Love, Loss and new Life in Lebanon – 21 Nov 2017

Cedra is one of the 2 million refugees who make up almost a third of Lebanon’s population today. She’s also one of thousands of people being helped by our partner, MERATH. Cedra’s situation threatens to
reduce her to a statistic, but her painful story is a strong shout of protest against anonymity…

“Before the war, my life in Syria was very stable. I was married with three children, two girls and a boy. I felt like I owned the whole world. We had a large piece of land and big trucks. We worked hard for our house and fixed everything in it. Then the war came. I felt very scared for my children. We used to have to run from house to house.

One day, at 6am, we heard that ISIS where coming to our neighbourhood. I took my three children and my cousin’s daughter and left the house. Snipers started shooting at me as we ran. I was holding my son across my chest and my daughters by the hand. I was eight months’ pregnant at the time.

The bullet went through my son’s shoulder to his heart. There is nothing I could ever say to explain that moment. My cousin’s daughter was also killed. My father came to get us and rushed us to the hospital. But, by the time we got there, my son was dead. My father went back to our home and we’ve never heard from him again. He is probably dead too. In 30 minutes I lost my son, my father and my cousin’s daughter.

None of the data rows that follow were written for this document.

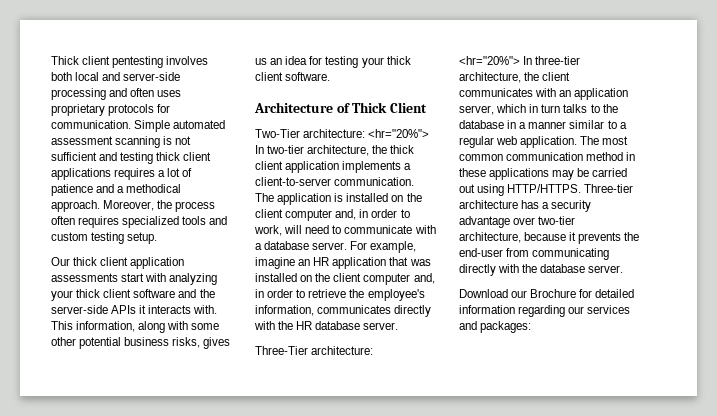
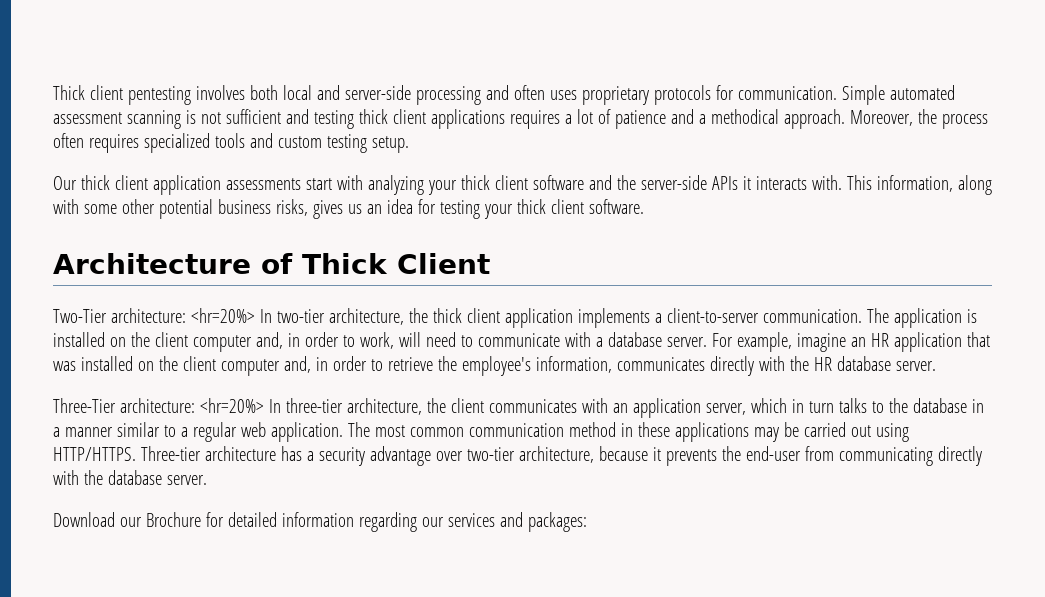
- Two-Tier architecture: <hr="20%"> In two-tier architecture, the thick client application implements a client-to-server communication.
+ Two-Tier architecture: <hr=20%> In two-tier architecture, the thick client application implements a client-to-server communication.
- Three-Tier architecture: <hr="20%"> In three-tier architecture, the client communicates with an application server, which in turn talks to the database in a manner similar to a regular web application.
+ Three-Tier architecture: <hr=20%> In three-tier architecture, the client communicates with an application server, which in turn talks to the database in a manner similar to a regular web application.

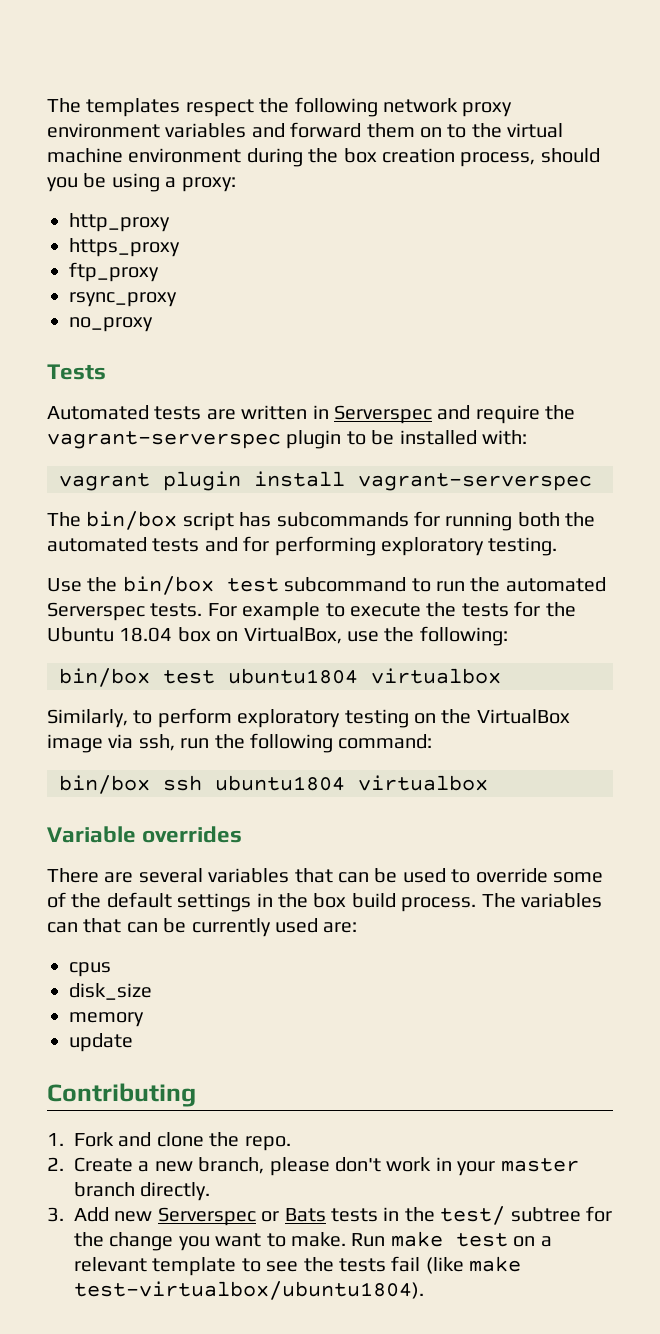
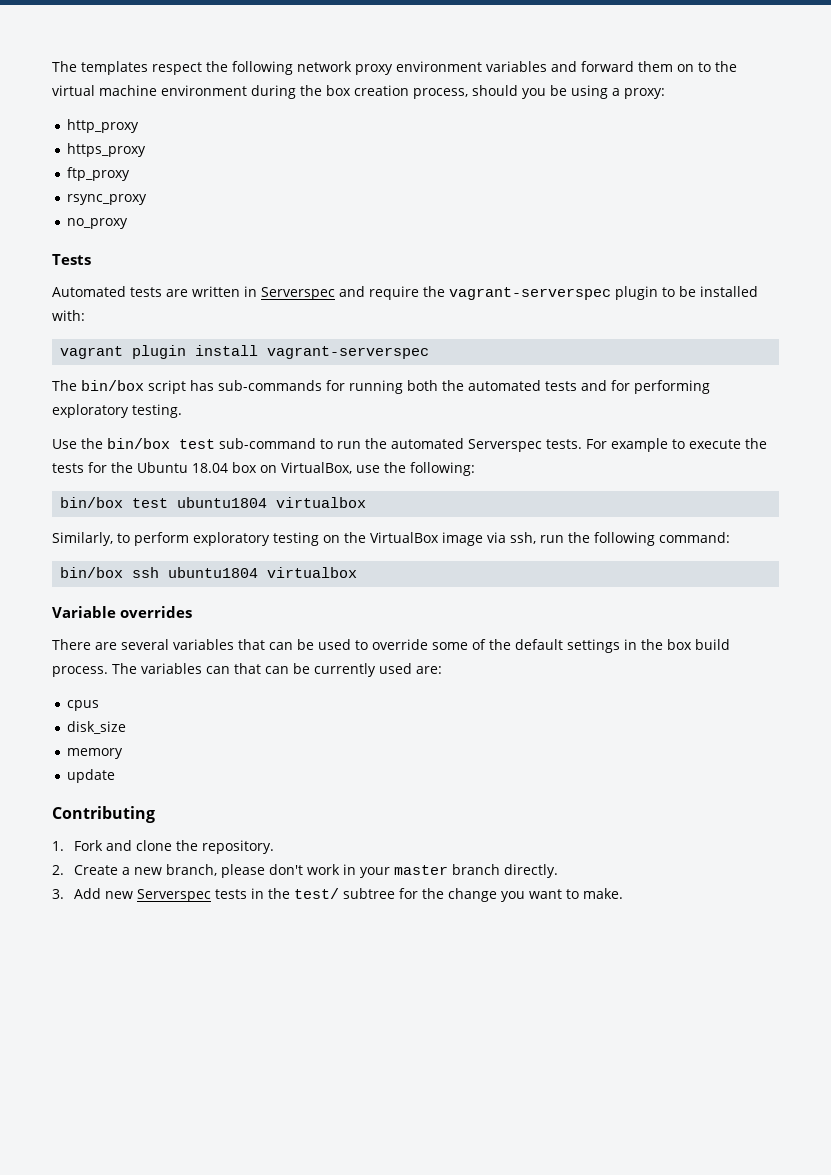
- The bin/box script has subcommands for running both the automated tests and for performing exploratory testing.
+ The bin/box script has sub-commands for running both the automated tests and for performing exploratory testing.
- Use the bin/box test subcommand to run the automated Serverspec tests.
+ Use the bin/box test sub-command to run the automated Serverspec tests.
- 1. Fork and clone the repo.
+ 1. Fork and clone the repository.
- 3. Add new Serverspec or Bats tests in the test/ subtree for the change you want to make. Run make test on a relevant template to see the tests fail (like make test-virtualbox/ubuntu1804).
+ 3. Add new Serverspec tests in the test/ subtree for the change you want to make.

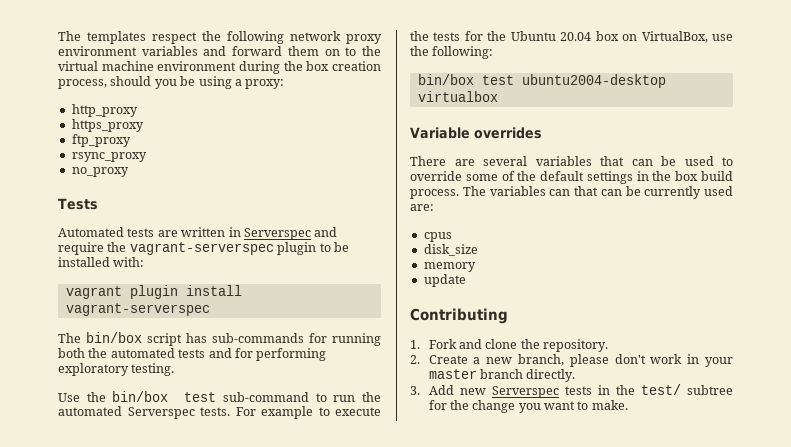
- For example to execute the tests for the Ubuntu 18.04 box on VirtualBox, use the following:
+ For example to execute the tests for the Ubuntu 20.04 box on VirtualBox, use the following:
- bin/box test ubuntu1804 virtualbox
- Similarly, to perform exploratory testing on the VirtualBox image via ssh, run the following command:
- bin/box ssh ubuntu1804 virtualbox
+ bin/box test ubuntu2004-desktop virtualbox

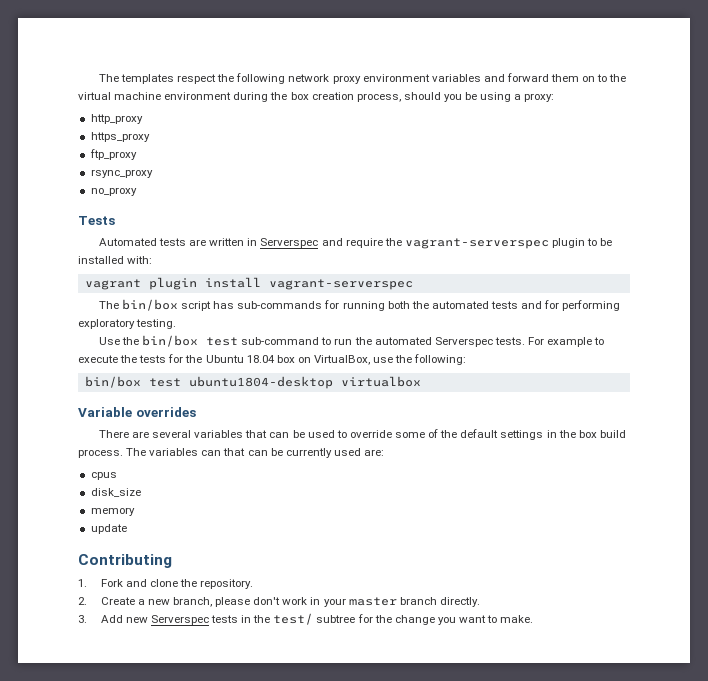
- For example to execute the tests for the Ubuntu 20.04 box on VirtualBox, use the following:
+ For example to execute the tests for the Ubuntu 18.04 box on VirtualBox, use the following:
- bin/box test ubuntu2004-desktop virtualbox
+ bin/box test ubuntu1804-desktop virtualbox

I heard later that ISIS took our land. They stole or burnt everything; they’ve also taken our trucks and tractors. They put a notice on our property saying, ‘This land belongs to ISIS.’ They bombed our house too. There’s only rubble left. Even the pickles I had made for the winter…all of it is gone.

When I came to Lebanon three-and-a-half years ago, I felt very lost. We came in winter when it was snowing. My husband helped us find a tent to share with other families and he’s now working in Syria so we can afford the rent. Now, I have five daughters. When I first met the local pastor, I was very depressed. I just wanted to feel good inside and thought that was more important than anything else – even our finances. I started attending the church and felt loved. My personality began to change and the depression went away. If I could come every day, I would. One day, I believe I will see my son in
heaven: that’s what keeps me going. The church gave me this hope.

It’s really difficult here. I wish I had my own tent. We are living with relatives and friends, and I find it hard to raise the kids with all those other people. My kids often ask me
if they can go to a park or somewhere to play. In Syria, I could let them play on our land: here, we live near a road.

I’ve suffered a lot but the church has made things easier. They’ve provided for our basic needs and given me fuel for the winter and food when we need it. They’ve also helped get my girls back in school. That’s when things really changed for the better. They are learning again, more aware of everything around them, and they’re better emotionally too.

My dream is to go back to Syria, to live a stable life with my husband and our daughters in one home. And I want my girls to learn how to love and respect others.”

Please follow this link to support our life-saving work.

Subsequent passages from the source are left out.